What’s certain is that crypto hacks are costing a lot of money. Only last month, creditors of defunct cryptocurrency exchange Mt. Gox said they were close to being repaid — from the fallout of a hack in 2014.
Many E.U. countries have used spyware firm NSO Group’s technologies, lawmakers find
Law enforcement agencies in 12 of the European Union’s 27 member states use NSO spyware, and ties with two other European countries have been cut, Haaretz’s Omer Benjakob reports. All told, NSO has 22 European clients, some of which hail from the same country, Benjakob reports.
The discovery of those figures by a European Parliament committee investigating use of NSO and other spyware sheds light on how widespread use of such tools is on the continent. NSO’s Pegasus spyware has been used to hack journalists, activists and executives, an investigation by The Post and 16 media partners found.
“If just one company has 14 member states for customers, you can imagine how big the sector is overall,” committee member Sophie in ‘t Veld told Haaretz. “There seems to be a huge market for commercial spyware, and E.U. governments are very eager buyers. But they are very quiet about it, keeping it from the public eye.”
The FTC is investigating a hack of a cryptocurrency exchange
The Federal Trade Commission probe into a December 2021 hack of the BitMart cryptocurrency exchange represents the first known investigation into cryptocurrency markets by the regulator, Bloomberg News’s Leah Nylen reports. The FTC disclosed the investigation in an order denying an attempt by BitMart’s operators to block an FTC demand for information, which operators Bachi.Tech and Spread Technologies said was too broad and involved information that is located overseas.

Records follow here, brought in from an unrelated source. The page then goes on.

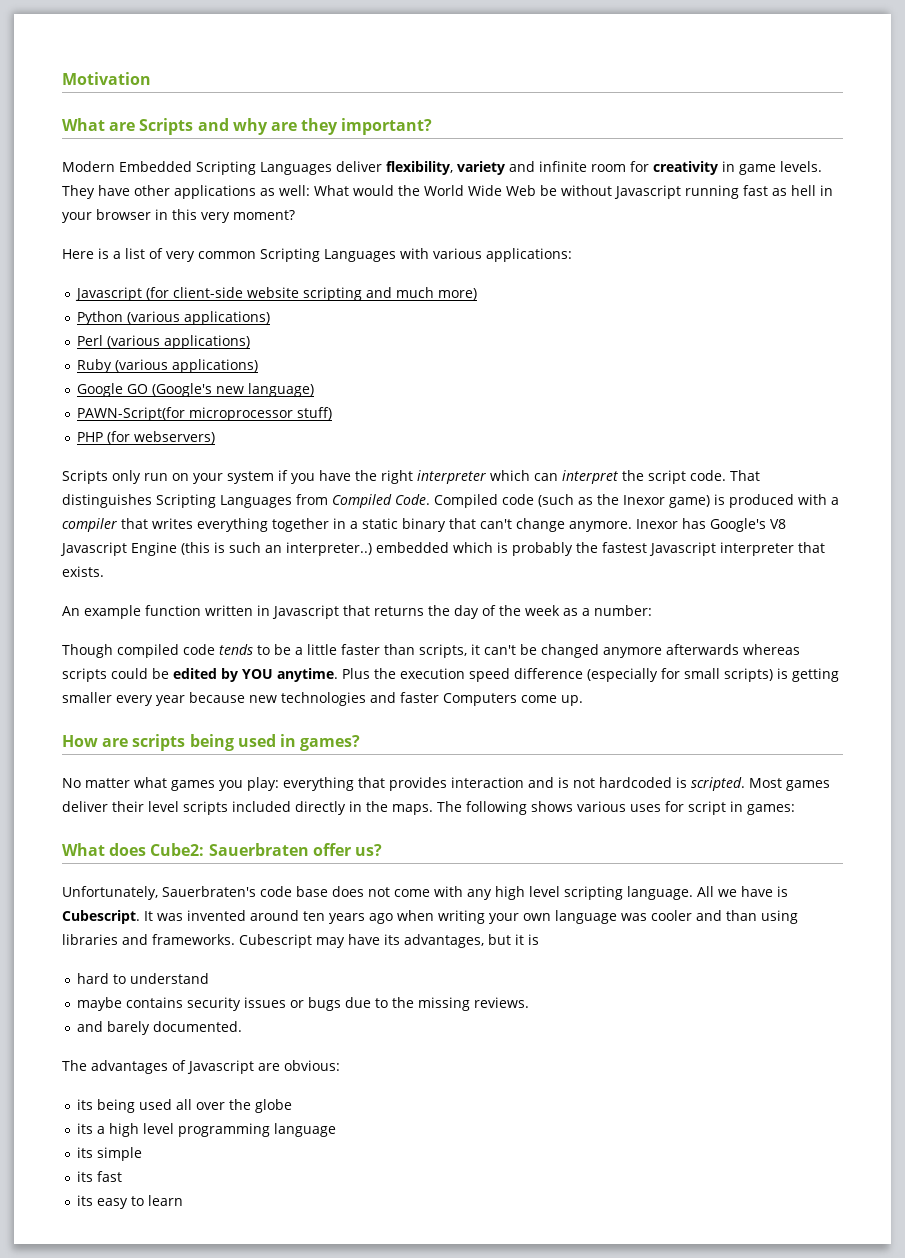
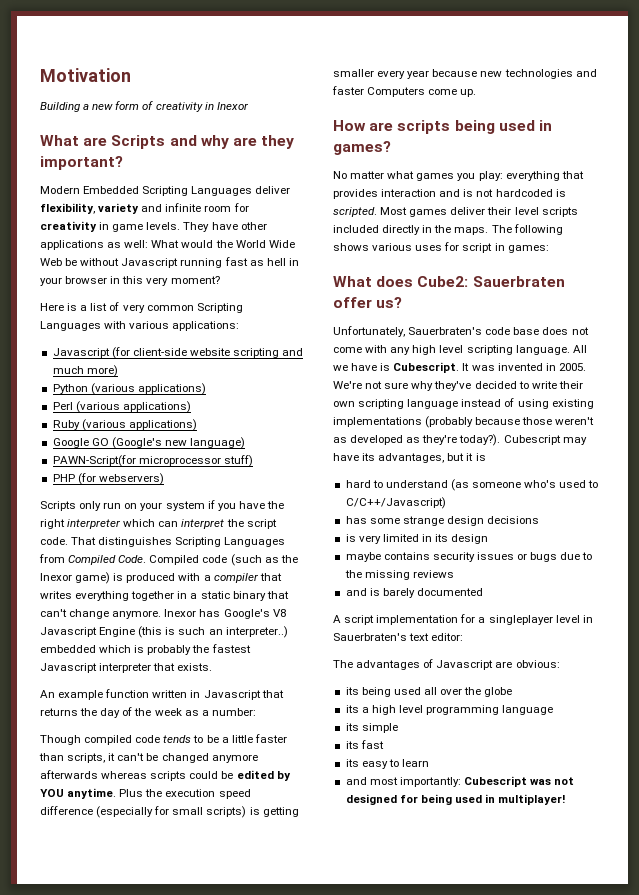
(151, 78) none -> [40,101,249,112] // Building a new form of creativity in Inexor
[250,910,798,924] [62,934,235,945] around ten years ago when writing your own language was cooler and than using libraries and frameworks. -> [545,363,586,371] [333,381,583,391] [333,398,594,409] [333,416,595,428] [333,434,501,446] in 2005. We're not sure why they've decided to write their own scripting language instead of using existing implementations (probably because those weren't as developed as they're today?).
(210, 978) none -> [450,479,599,491] [345,497,446,509] [345,516,540,526] [345,534,489,544] (as someone who's used to C/C++/Javascript) // has some strange design decisions // is very limited in its design
[474,997,530,1008] [77,1021,243,1035] reviews. // and barely documented. -> [412,570,454,578] [345,588,483,598] [333,614,593,625] [333,633,464,641] reviews // and is barely documented // A script implementation for a singleplayer level in Sauerbraten's text editor:
(184, 1200) none -> [345,776,575,787] [345,794,566,805] // and most importantly: Cubescript was not designed for being used in multiplayer!

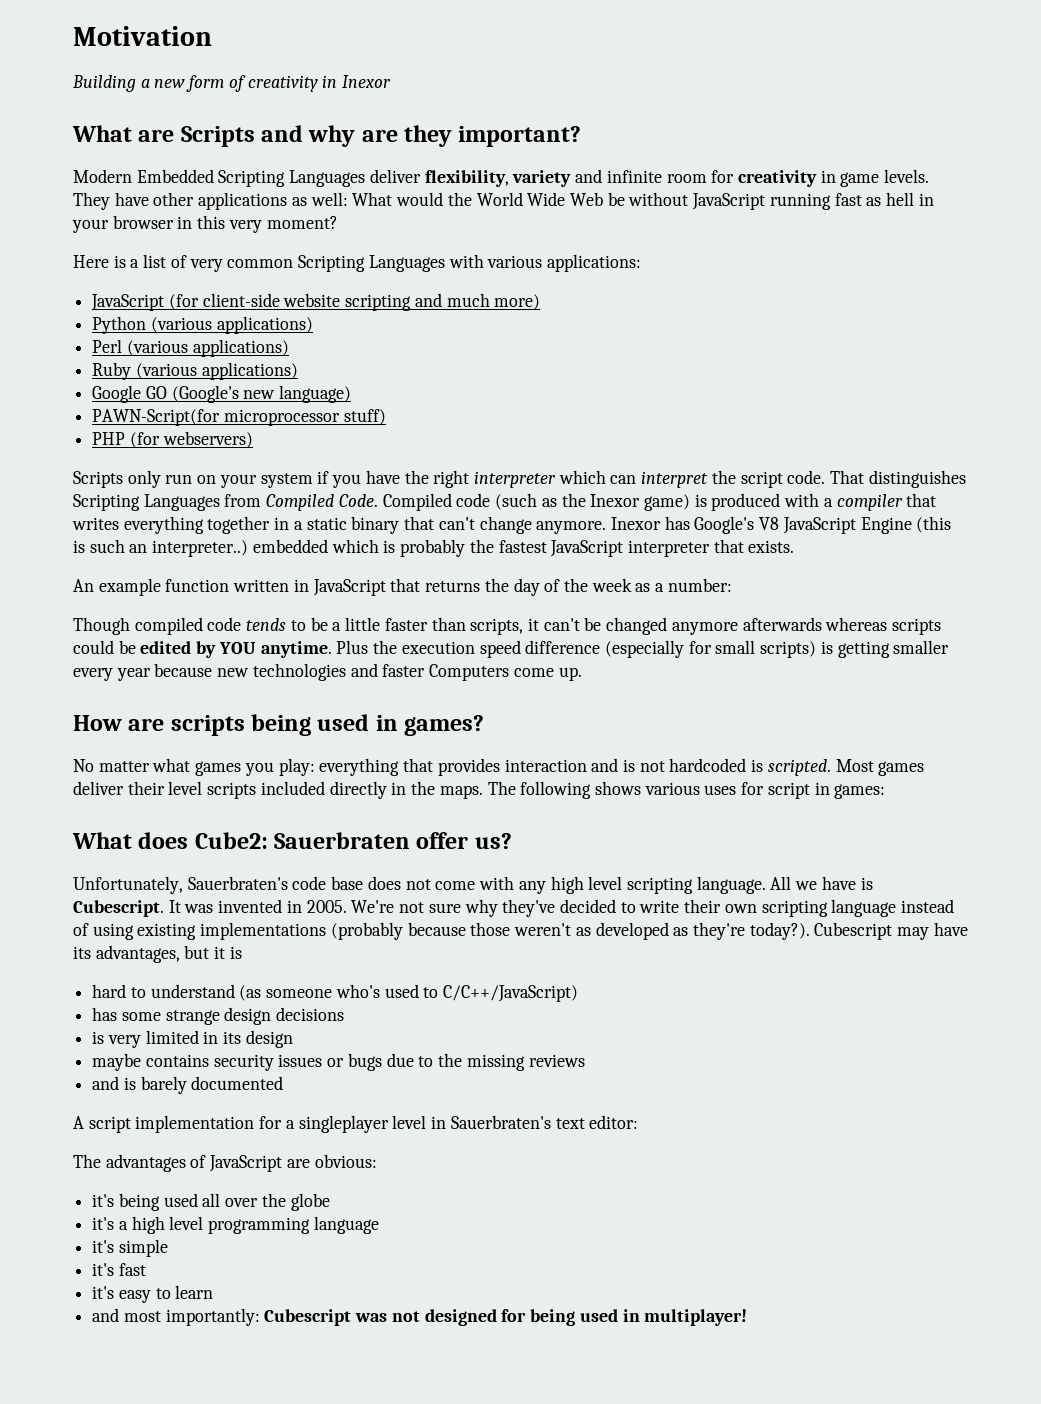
[121,258,179,268] Javascript -> [692,193,766,210] JavaScript
[52,348,110,358] Javascript -> [91,294,165,311] JavaScript
[40,627,97,637] Javascript -> [782,517,856,534] JavaScript
[40,663,97,673] Javascript -> [550,540,624,557] JavaScript
[203,690,261,700] Javascript -> [312,579,386,596] JavaScript
[345,497,446,509] C/C++/Javascript) -> [443,985,579,1002] C/C++/JavaScript)
[436,660,494,670] Javascript -> [209,1155,283,1172] JavaScript
[345,687,359,695] its -> [92,1194,115,1207] it's
[345,705,359,713] its -> [92,1217,115,1230] it's
[345,723,359,731] its -> [92,1240,115,1253] it's
[345,741,359,749] its -> [92,1263,115,1276] it's
[345,759,359,767] its -> [92,1286,115,1299] it's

“The FTC had sent civil subpoenas in May to the BitMart operators, seeking details on what the companies told consumers about the security of their crypto assets and how they have handled customer complaints. The consumer-protection agency — which has penalized dozens of companies from Wyndham Hotels & Resorts Inc. to Uber Technologies Inc. over lax cyber practices — expects these details to help it determine whether the firms engaged in unfair or deceptive business practices.” The FTC is also investigating compliance with the Gramm-Leach-Bliley Act, which requires financial institutions to secure important data.

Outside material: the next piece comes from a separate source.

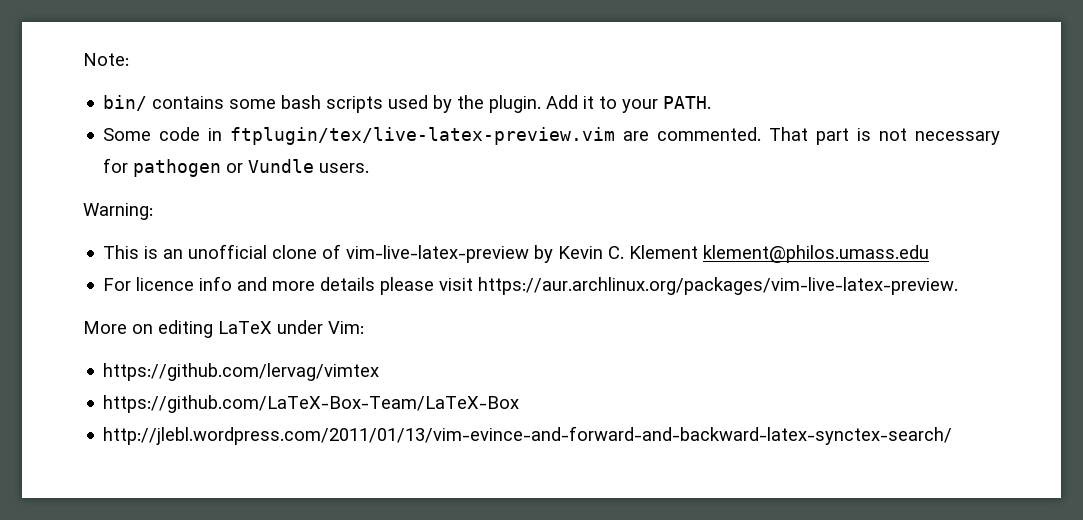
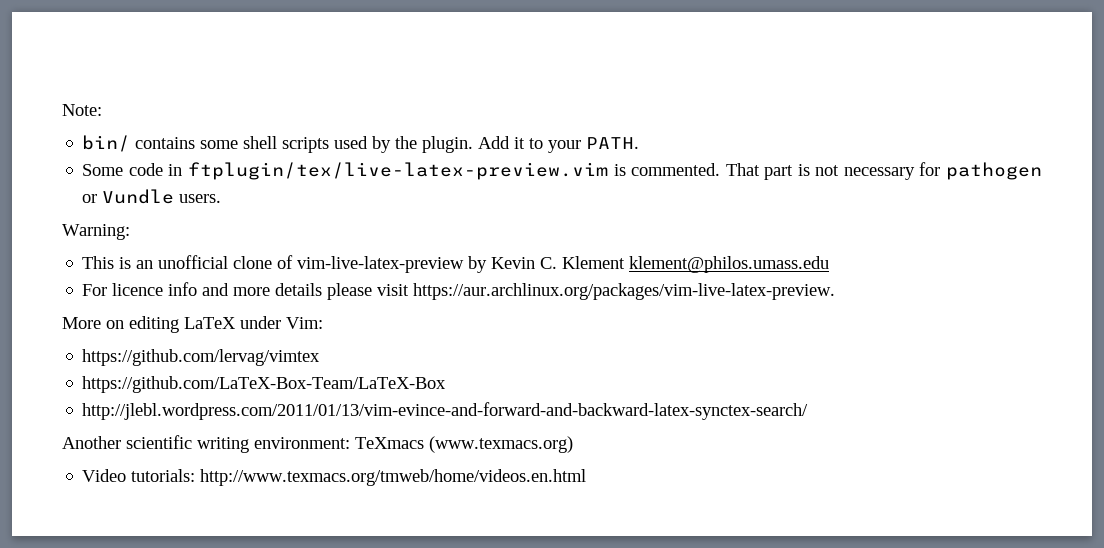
[281,95,322,109] bash -> [243,136,278,149] shell
[623,131,650,141] are -> [613,164,626,176] is
(953, 435) none -> [62,435,573,453] [82,469,587,486] // Another scientific writing environment: TeXmacs (www.texmacs.org) // Video tutorials: http://www.texmacs.org/tmweb/home/videos.en.html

The FTC declined to comment to Bloomberg News. Lawyers representing BitMart’s operators didn’t respond to the outlet’s requests for comment.
CISA releases guide for election workers to deal with digital threats ahead of midterm elections
The Cybersecurity and Infrastructure Security Agency’s new tool kit warns election workers about threats like phishing and ransomware, StateScoop’s Benjamin Freed reports. It comes from the agency’s Joint Cyber Defense Collaborative, an initiative that aims to boost the agency’s private-sector collaboration.
“Much of the recent national discussion on election security has focused on harassment of election workers, disinformation and misinformation and insider threats at local election offices — all largely fueled by ongoing falsehoods about the 2020 presidential election,” Freed writes. “The cyber tool kit, CISA said, is meant to help address technological resiliency.”
- National Cyber Director Chris Inglis and CISA Director Jen Easterly speak at the annual DEF CON hacking conference on Friday.